Andora. Si è chiuso con una sentenza di assoluzione “perché il fatto non sussiste” il processo che vedeva a giudizio un medico di famiglia, la dottoressa Alessandra Barberis, per la morte di una donna di 63 anni, Marisa Frigerio, che nel marzo del 2012 era stata stroncata da un’emorragia interna nella sua villetta in via del Lampin ad Andora.
Secondo la tesi dell’accusa, l’imputata aveva sottovalutato le condizioni della paziente che si era procurata un trauma cadendo dieci giorni prima della morte. In particolare la Procura contestava al medico di non aver sospeso la cura di antiaggreganti (il “Plavix”) che la signora Frigerio assumeva abitualmente. La tesi del pm (che al termine delle sua requisitoria aveva chiesto una condanna a 4 mesi di reclusione) era che fosse stata proprio l’assunzione di quel farmaco ad impedire che l’emorragia interna si arrestasse. Di qui la contestazione di omicidio colposo che però è caduta al termine del dibattimento.
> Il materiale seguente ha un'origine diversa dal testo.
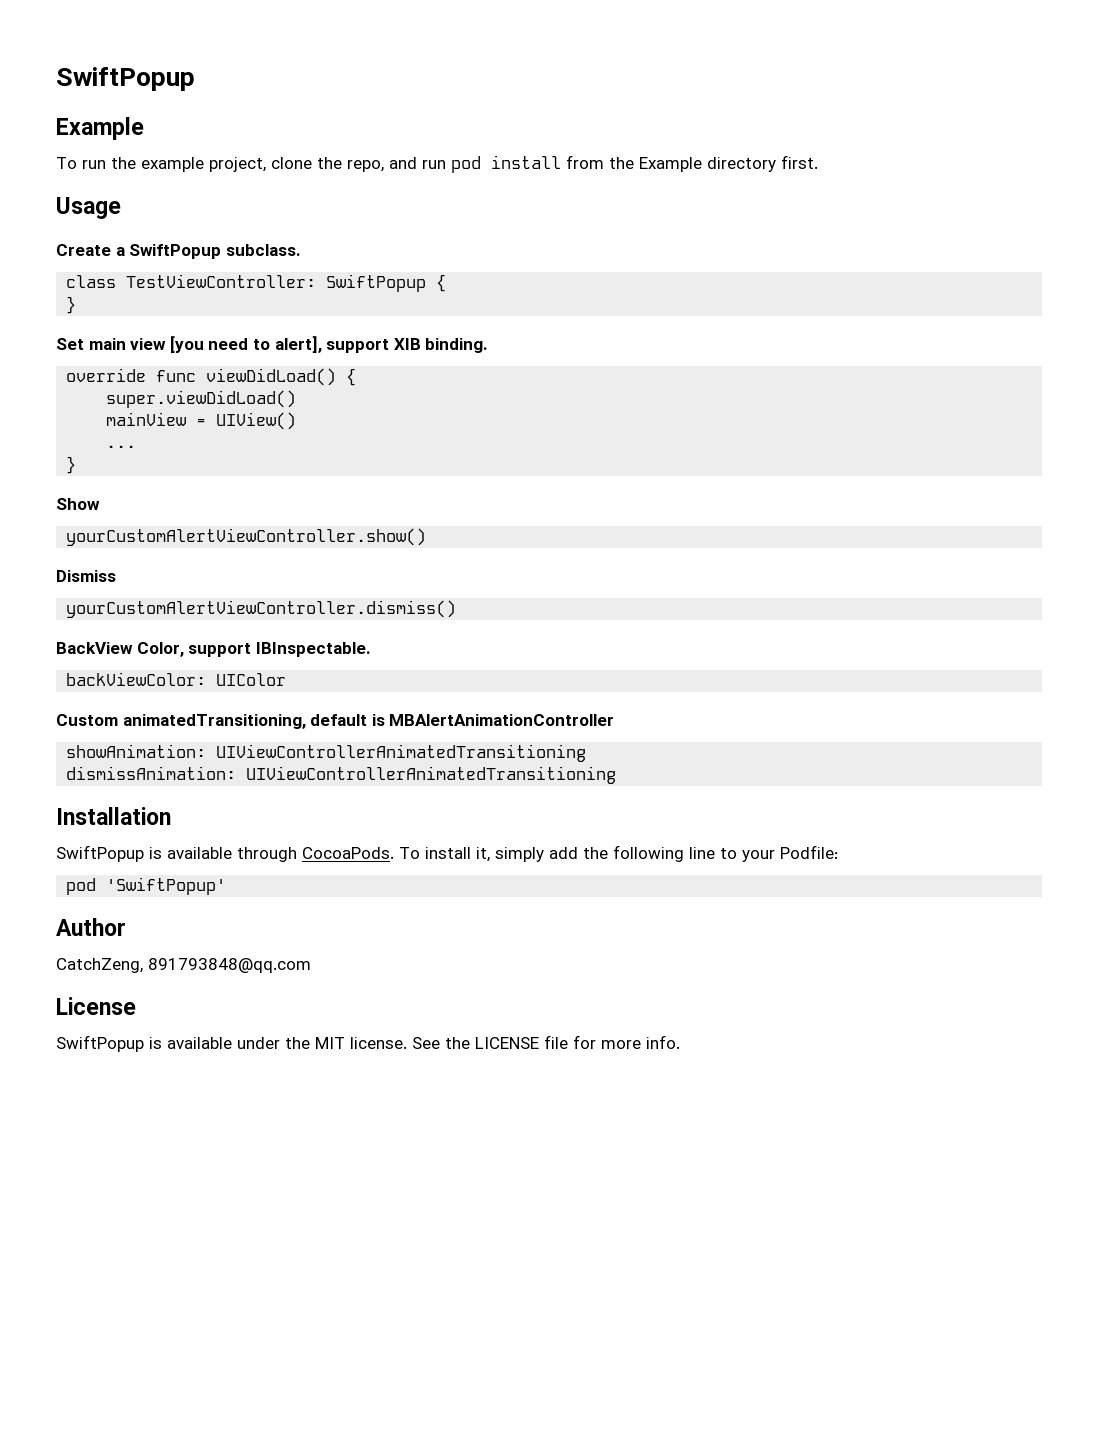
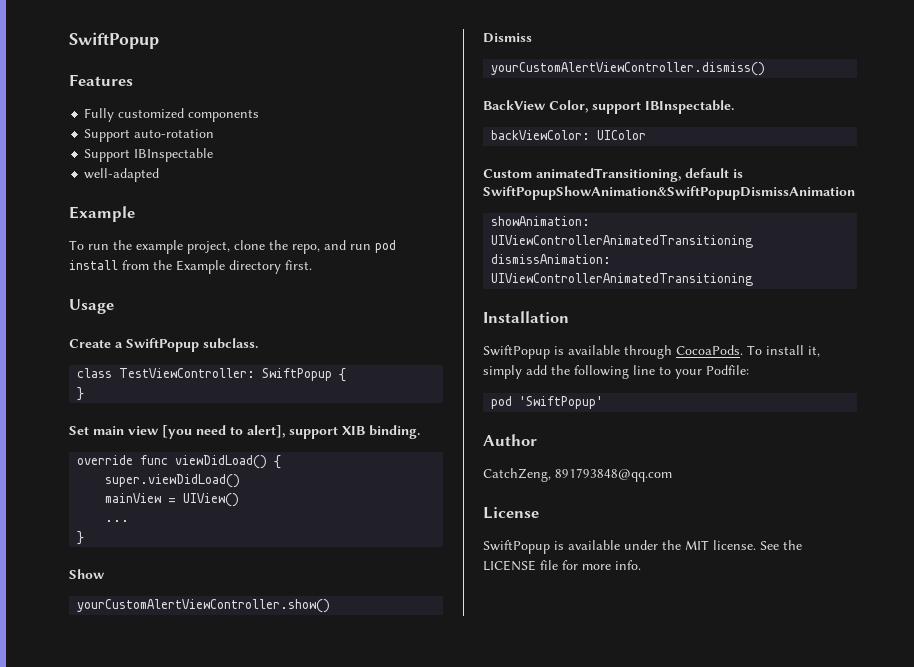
[56,67,195,91] SwiftPopup -> [69,32,159,49] [69,74,133,86] [84,108,260,122] [84,129,215,142] [84,148,214,162] [84,168,160,182] SwiftPopup // Features // Fully customized components // Support auto-rotation // Support IBInspectable // well-adapted
[389,714,615,726] MBAlertAnimationController -> [483,186,855,200] SwiftPopupShowAnimation&SwiftPopupDismissAnimation

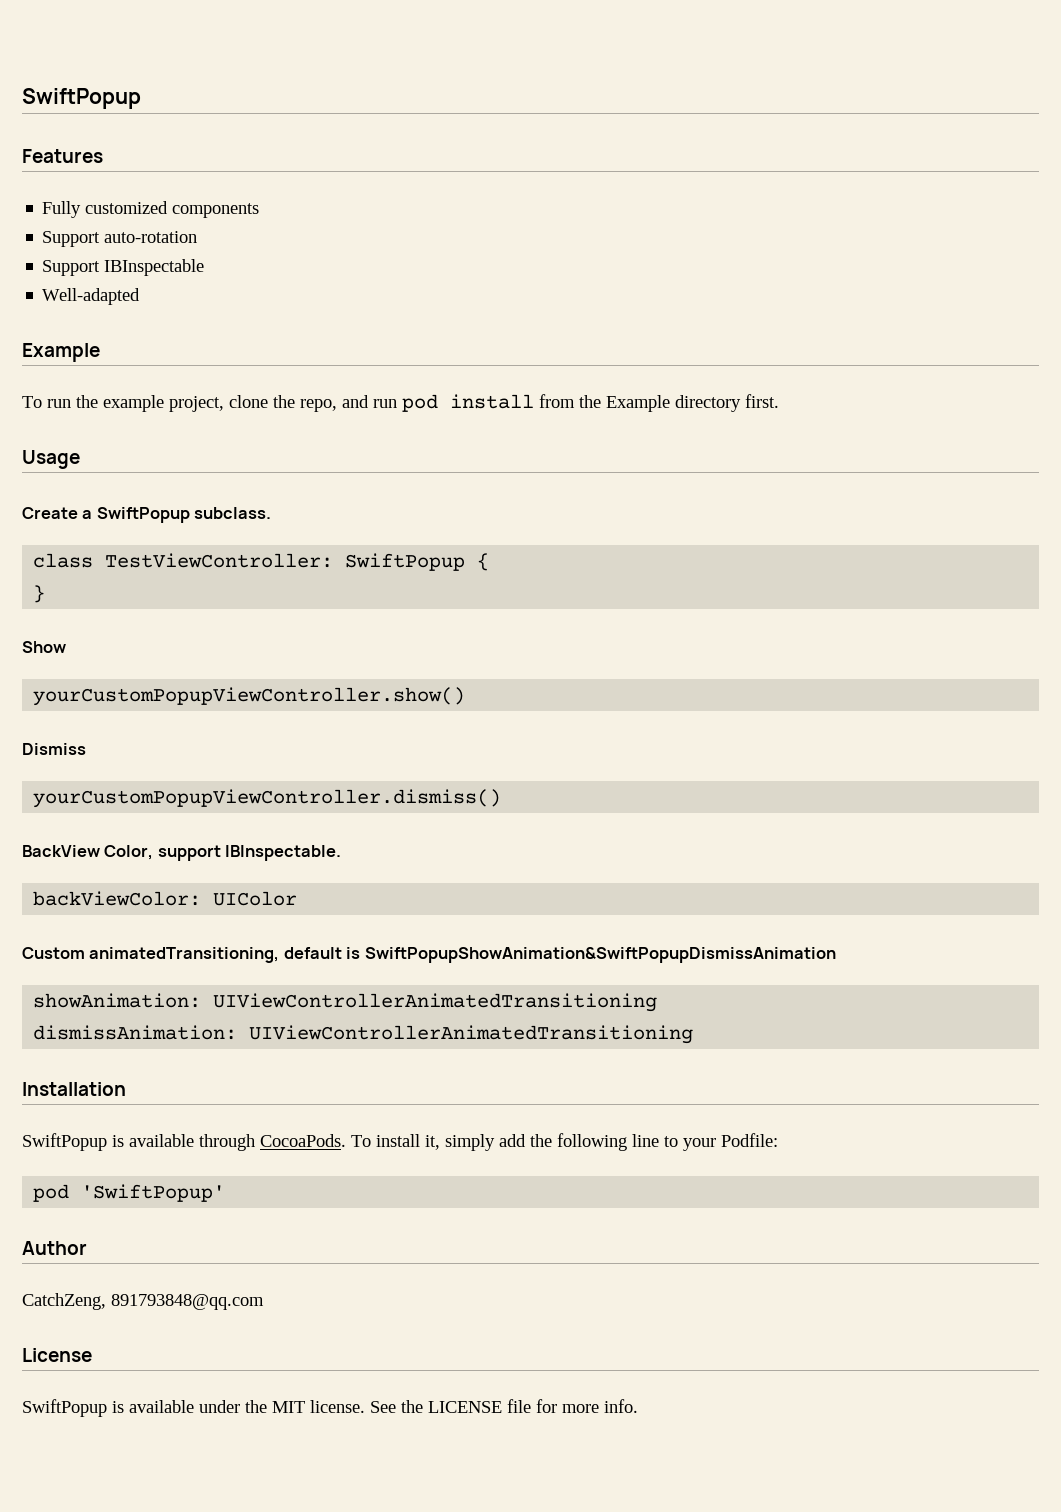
[84,168,160,182] well-adapted -> [42,288,141,305] Well-adapted
[69,425,420,439] [77,455,282,469] [105,474,241,488] [105,493,240,507] [105,520,130,522] [77,531,85,545] // Set main view [you need to alert], support XIB binding. // override func viewDidLoad() { // super.viewDidLoad() // mainView = UIView() // ... // } -> (46, 594) none
[77,599,331,613] yourCustomAlertViewController.show() -> [33,687,466,706] yourCustomPopupViewController.show()
[491,62,766,76] yourCustomAlertViewController.dismiss() -> [33,789,502,808] yourCustomPopupViewController.dismiss()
Un ruolo determinante è stato giocato dall’esito della perizia disposta dal giudice Francesco Giannone che non ha ravvisato nessun nesso di causalità tra la mancata sospensione dell’assunzione del farmaco e l’emorragia fatale per la signora. Tra l’altro, quando era stata sentita in aula, la dottoressa Barberis aveva riferito di aver comunicato alla paziente di sospendere l’assunzione del farmaco antiaggregante, ma di non averlo indicato sulla prescrizione che le aveva consegnato.
Secondo la tesi sostenuta dal difensore del medico, l’avvocato Riccardo Preve, e dal consulente di parte, a provocare l’emorragia poteva essere stato anche un trauma di altra natura. La difesa, in estrema sintesi, si snodava intorno a due punti: per prima cosa si sosteneva che, anche nel caso in cui la paziente avesse continuato ad assumere il farmaco, questo non avrebbe potuto favorire l’emorragia fatale (come confermato anche dalla perizia) e, in seconda battuta, si contestava anche la ricostruzione del pm secondo cui la lesione interna della signora Frigerio dopo la caduta, di fatto, non avrebbe mai smesso di sanguinare.
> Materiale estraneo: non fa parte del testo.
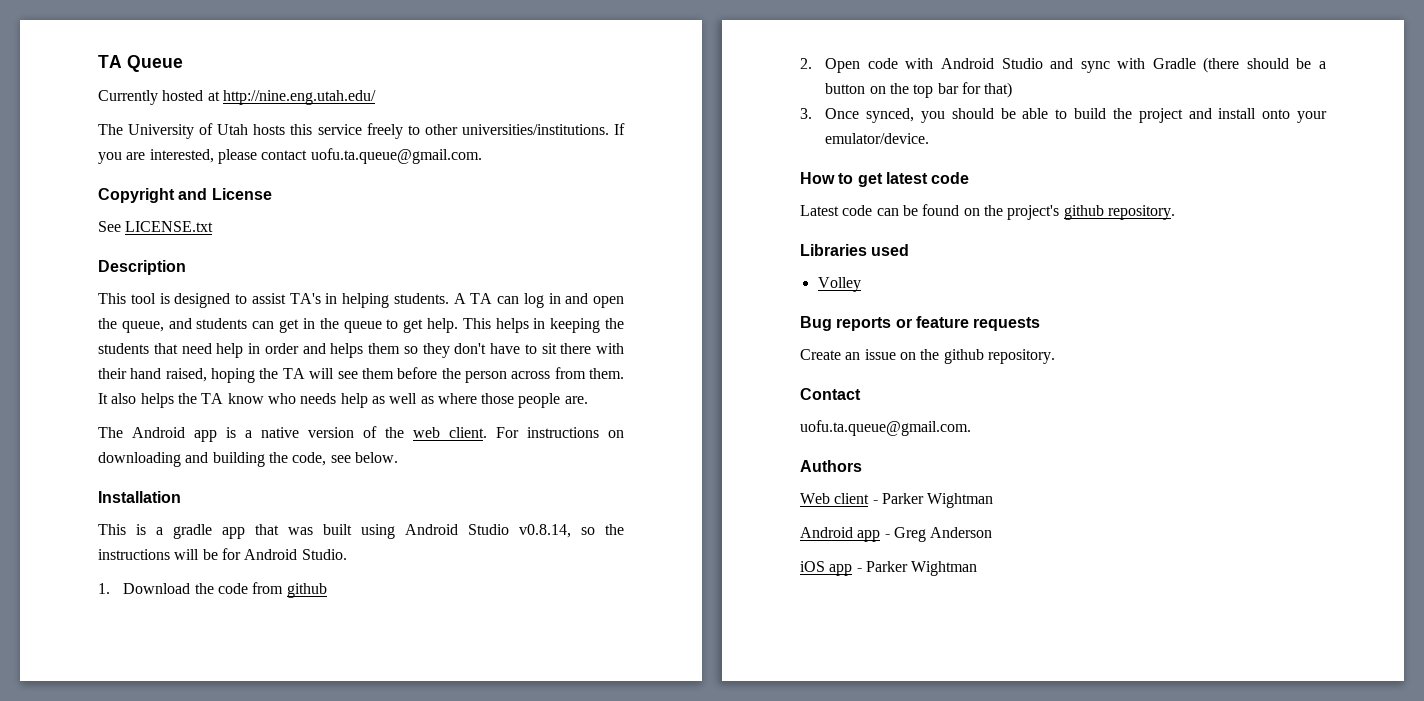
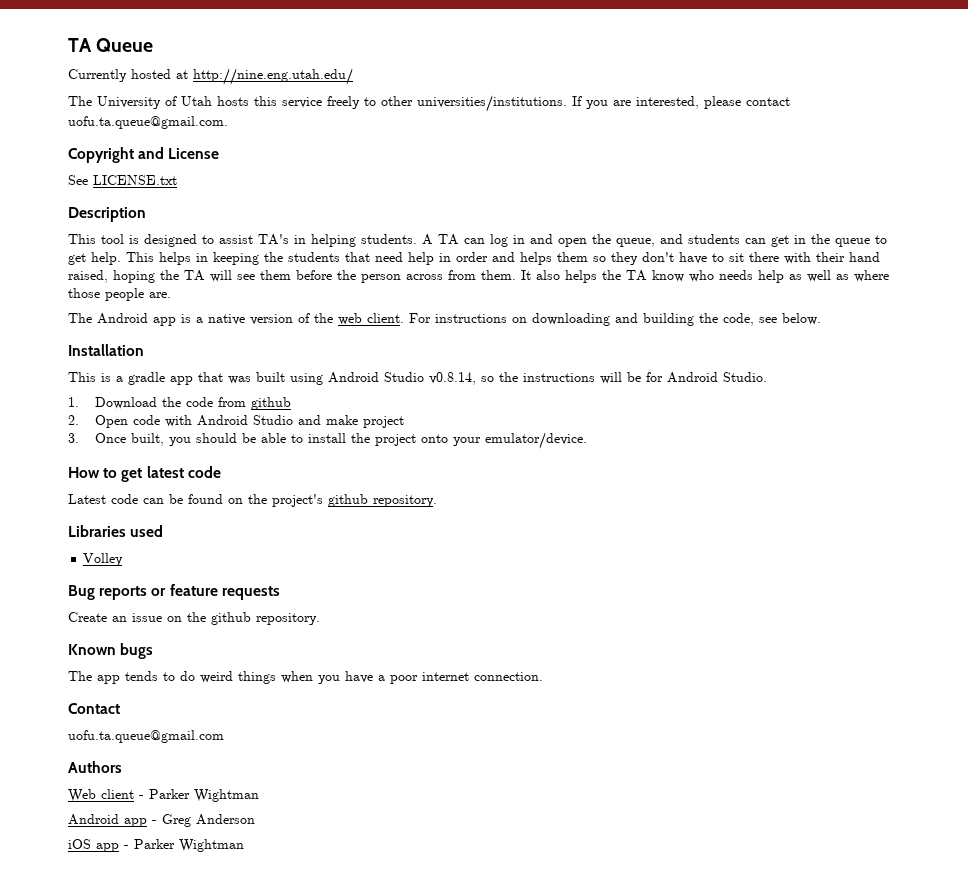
[1080,57,1326,73] [825,82,1013,98] sync with Gradle (there should be a button on the top bar for that) -> [326,415,405,428] make project
[866,108,915,123] synced, -> [131,433,165,446] built,
[1074,108,1107,119] build -> [308,433,347,443] install
[1188,108,1257,119] and install -> (417, 440) none
(1055, 356) none -> [68,643,154,659] [68,671,543,684] // Known bugs // The app tends to do weird things when you have a poor internet connection.
[800,420,971,436] uofu.ta.queue@gmail.com. -> [68,730,224,743] uofu.ta.queue@gmail.com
Se così fosse stato infatti – sempre secondo la difesa – la donna sarebbe stata male ed avrebbe lamentato sintomi ben precisi: invece nei dieci giorni trascorsi tra la caduta e la morte, a parte un dolore al fondoschiena, la sessantenne (i cui famigliari si erano costituiti parte civile nel processo con gli avvocati Francesco Bruno e Franco Vazio) sarebbe stata bene.
Alla fine del processo la dottoressa non ha voluto nascondere quanto questa vicenda giudiziaria l’abbia provata: “Oggi finiscono quattro anni davvero durissimi. Ci tengo a ringraziare l’avvocato Preve per la preparazione, la tenacia e la capacità con cui ha seguito questo caso che ha preso molto a cuore. Per come credo io nella mia professione confidavo in questo esito del processo: io lavoro ogni giorno per aiutare le persone, non per farle stare male”.